DATASET EXTRACT –
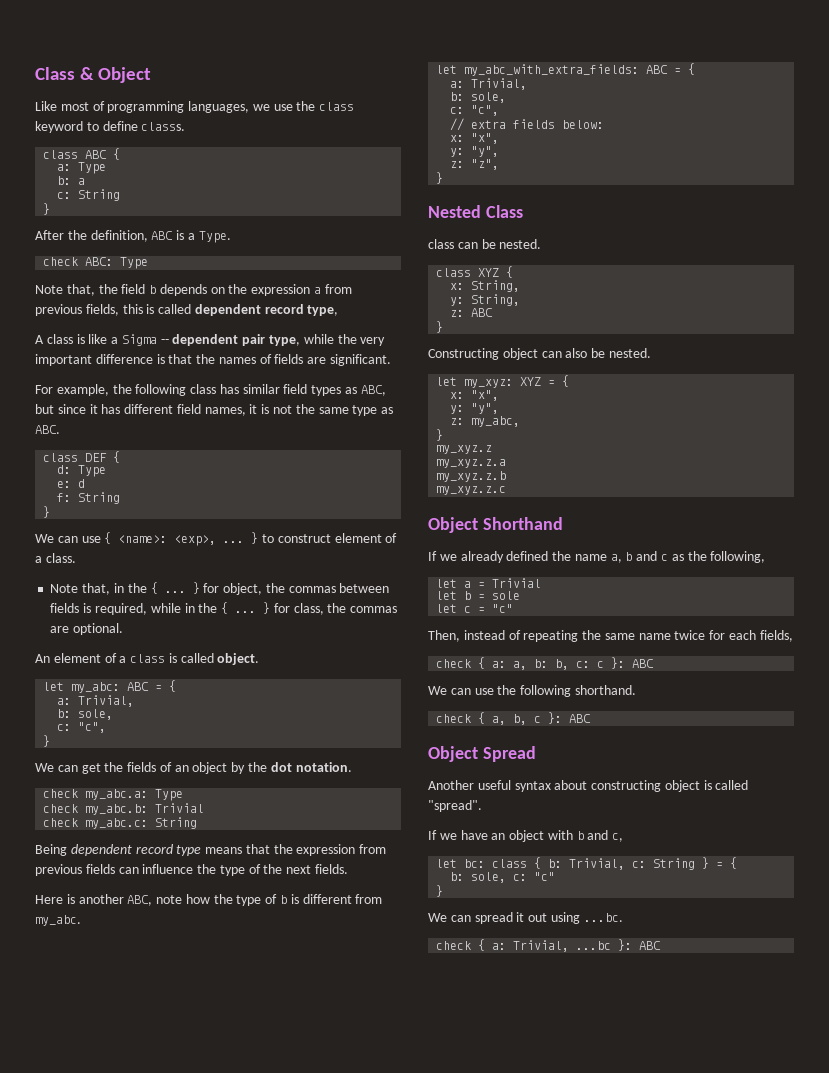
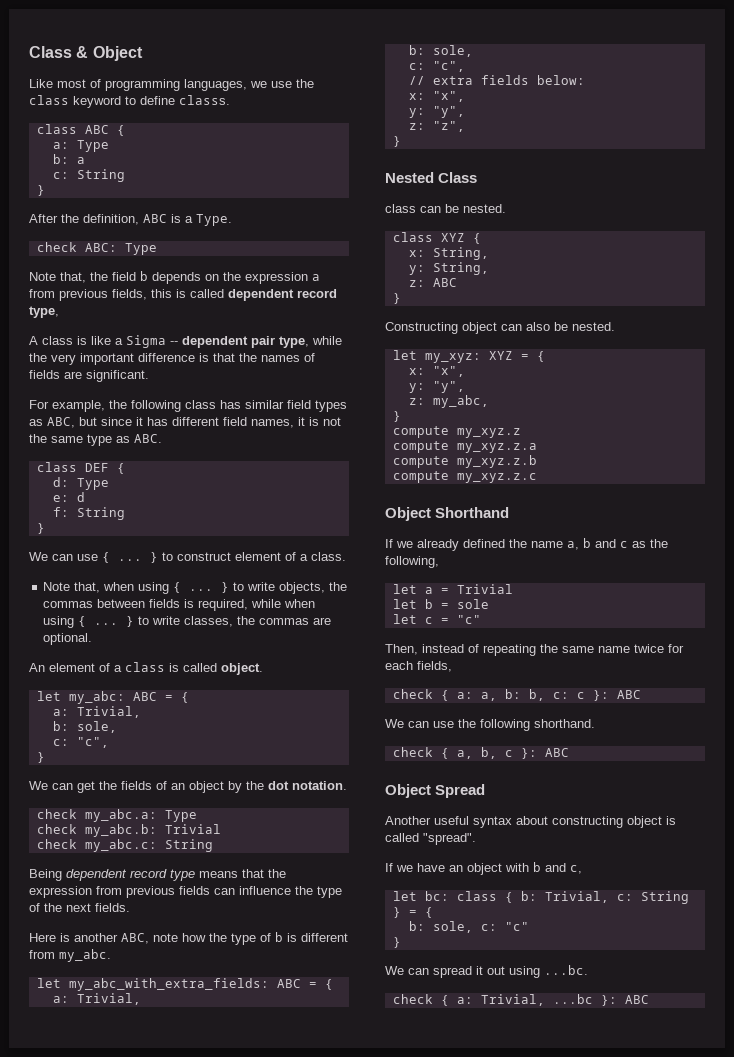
[118,535,217,546] <name>: <exp>, -> (110, 557) none
[113,582,263,595] in the { ... } for object, -> [103,582,326,594] when using { ... } to write objects,
[184,602,324,615] in the { ... } for class, -> [284,599,316,608] [43,616,234,628] when using { ... } to write classes,
(444, 435) none -> [392,426,449,438] compute
(493, 449) none -> [392,441,449,453] compute
(507, 463) none -> [392,456,449,468] compute
(507, 476) none -> [392,471,449,483] compute

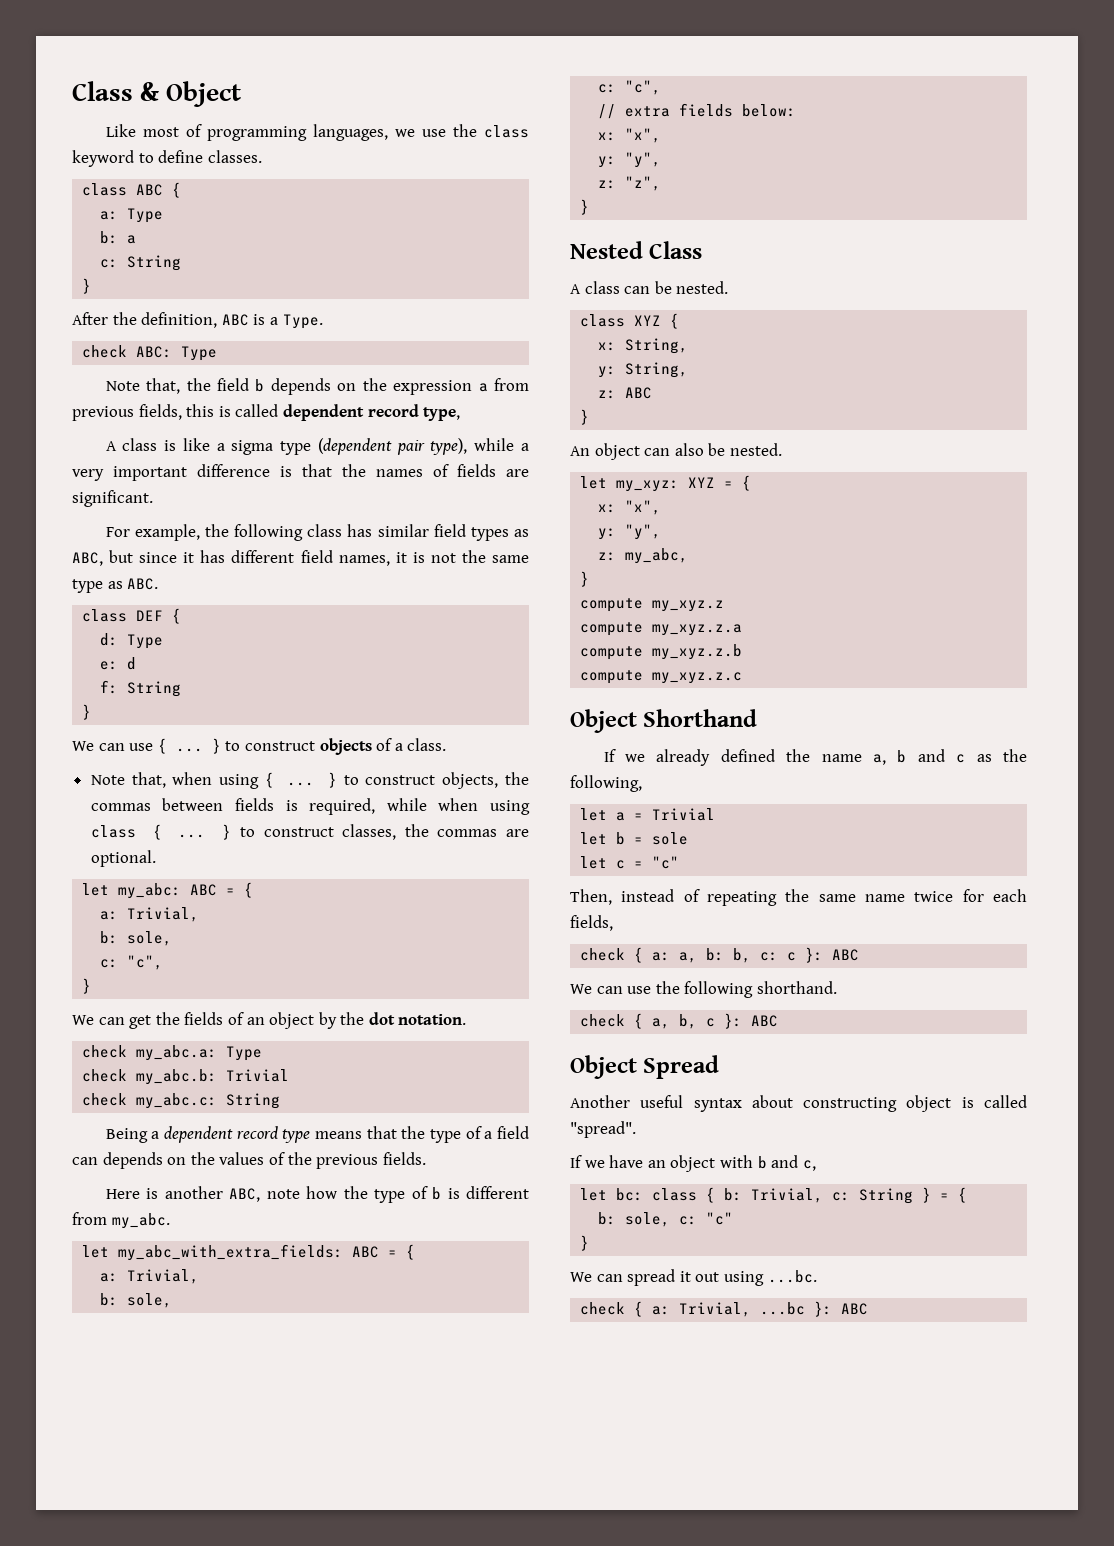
[179,95,230,105] classs. -> [207,150,262,163] classes.
[126,335,342,348] [29,353,47,362] Sigma -- dependent pair type, while the -> [231,438,529,455] sigma type (dependent pair type), while a
[235,552,281,561] element -> [319,738,372,755] objects
[247,582,276,591] write -> [365,775,436,785] construct
[78,616,181,627] { ... } to write -> [90,824,334,840] class { ... } to construct
[29,662,263,675] // An element of a class is called object. -> (156, 858) none
(62, 875) none -> [151,1131,160,1139] a
[29,886,342,898] [29,903,91,912] expression from previous fields can influence the type of the next -> [430,1126,529,1143] [72,1152,379,1169] type of a field can depends on the values of the previous
(478, 177) none -> [570,284,581,294] A
[385,322,458,334] Constructing -> [570,446,590,456] An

REQUIREMENT –
Copy every line that includes the string "compute" from the material above.

EXPECTED OUTPUT –
(444, 435) none -> [392,426,449,438] compute
(493, 449) none -> [392,441,449,453] compute
(507, 463) none -> [392,456,449,468] compute
(507, 476) none -> [392,471,449,483] compute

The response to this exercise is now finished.